3. The "data storage check" doesn't currently check the SP's /piece endpoint, but this if important to assert works correctly given other SPs are going to rely on it as a way to pull from the SP-under-test.

[SgtPooki]

@BigLep

I assume this is just an expansion of the current "data storage check". Now when the "data storage check" runs, there is a decision to make about whether the SP-under-test should get its piece via upload from dealbot or pull from dealbot. Regardless of what method is chosen, we should still do all the other assertions around commitment on chain, IPNI indexing, IPFS retrieval, etc (docs).

I would actually mark this as a second job. I want to keep things isolated, and this aligns with Rod's discrete testable units marking this as the SP can pull from a URL + park check on SPs.

The "data storage check" doesn't currently check the SP's /piece endpoint, but this if important to assert works correctly given other SPs are going to rely on it as a way to pull from the SP-under-test.

we can add back /piece retrievals but I think they should be separate from the current retrievals check. IMO the ideal state is that each of our checks are discrete testable units as appropriate.

[BigLep]

I would actually mark this as a second job. I want to keep things isolated

Ok, that's fine. I assume we'll do a high amount of code reuse though. For any piece added with "SP pull", we still want to make sure that it gets indexed, advertised to IPNI, and has standard IPFS retrieval.

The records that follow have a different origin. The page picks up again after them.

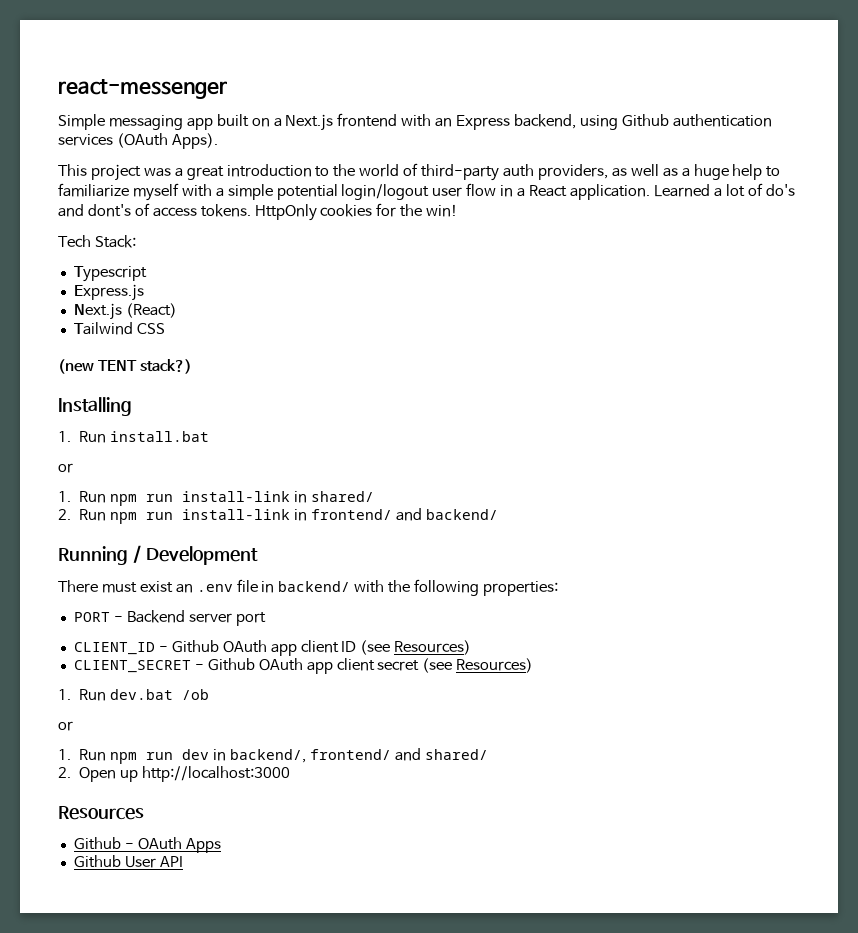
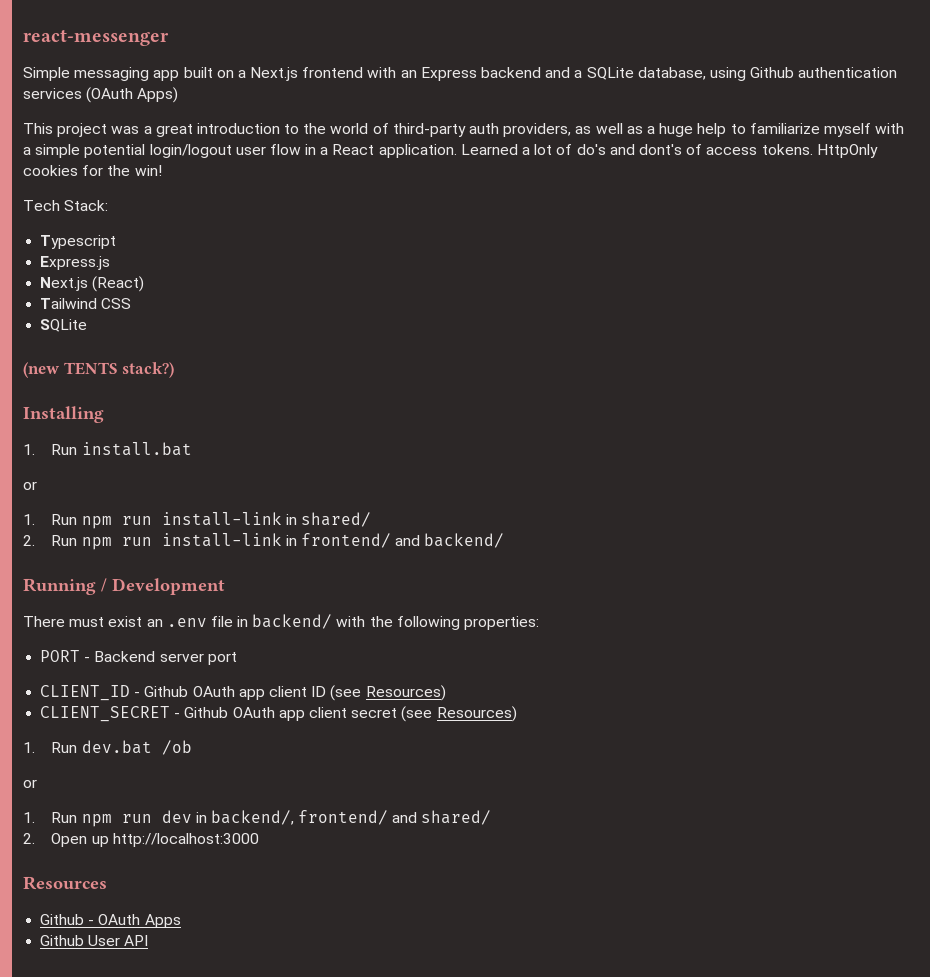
- Simple messaging app built on a Next.js frontend with an Express backend, using Github authentication services (OAuth Apps).
+ Simple messaging app built on a Next.js frontend with an Express backend and a SQLite database, using Github authentication services (OAuth Apps)
  Tailwind CSS
+ SQLite
- (new TENT stack?)
+ (new TENTS stack?)

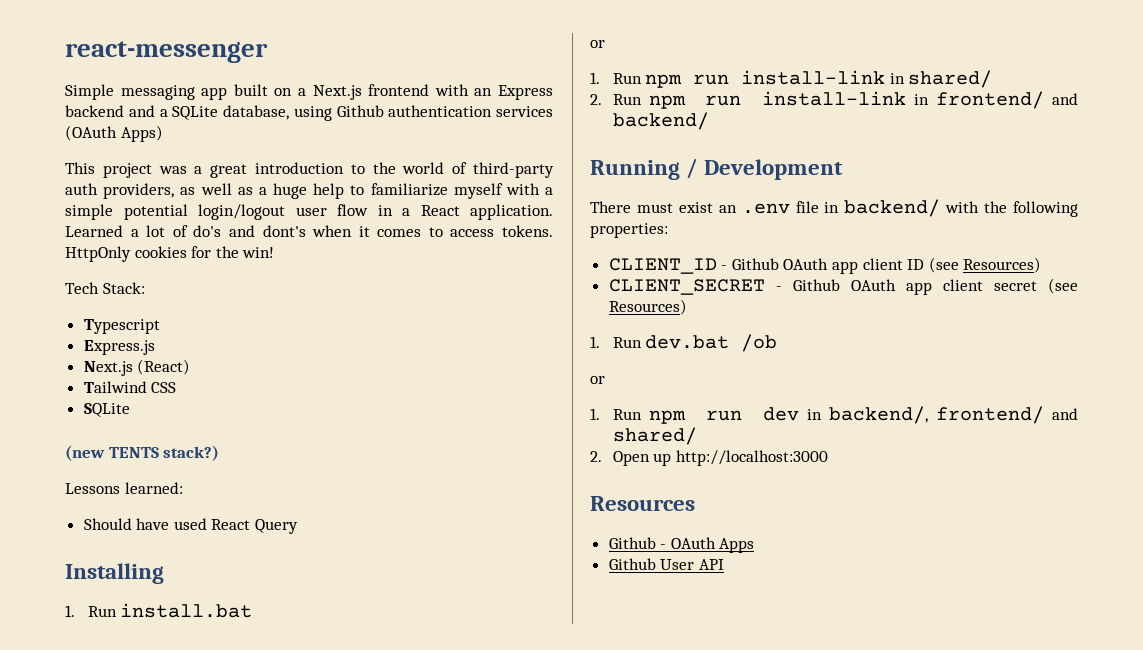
- Learned a lot of do's and dont's of access tokens.
+ Learned a lot of do's and dont's when it comes to access tokens.
+ Lessons learned:
+ Should have used React Query
- PORT - Backend server port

we can add back /piece retrievals but I think they should be separate from the current retrievals check

Doing /piece retrieval in parallel to the IPNI validation and /ipfs in the retrieval check retrieval doesn't seem out-of-line to me, but I don't have strong opinions here, just as long as we assert that /piece retrieval works given it is critical for the durability story. Basically, any piece that is added should be retrieval with /ipfs (as that is how we expect users to access) and with /piece (as that is how other replicating SPs will access it).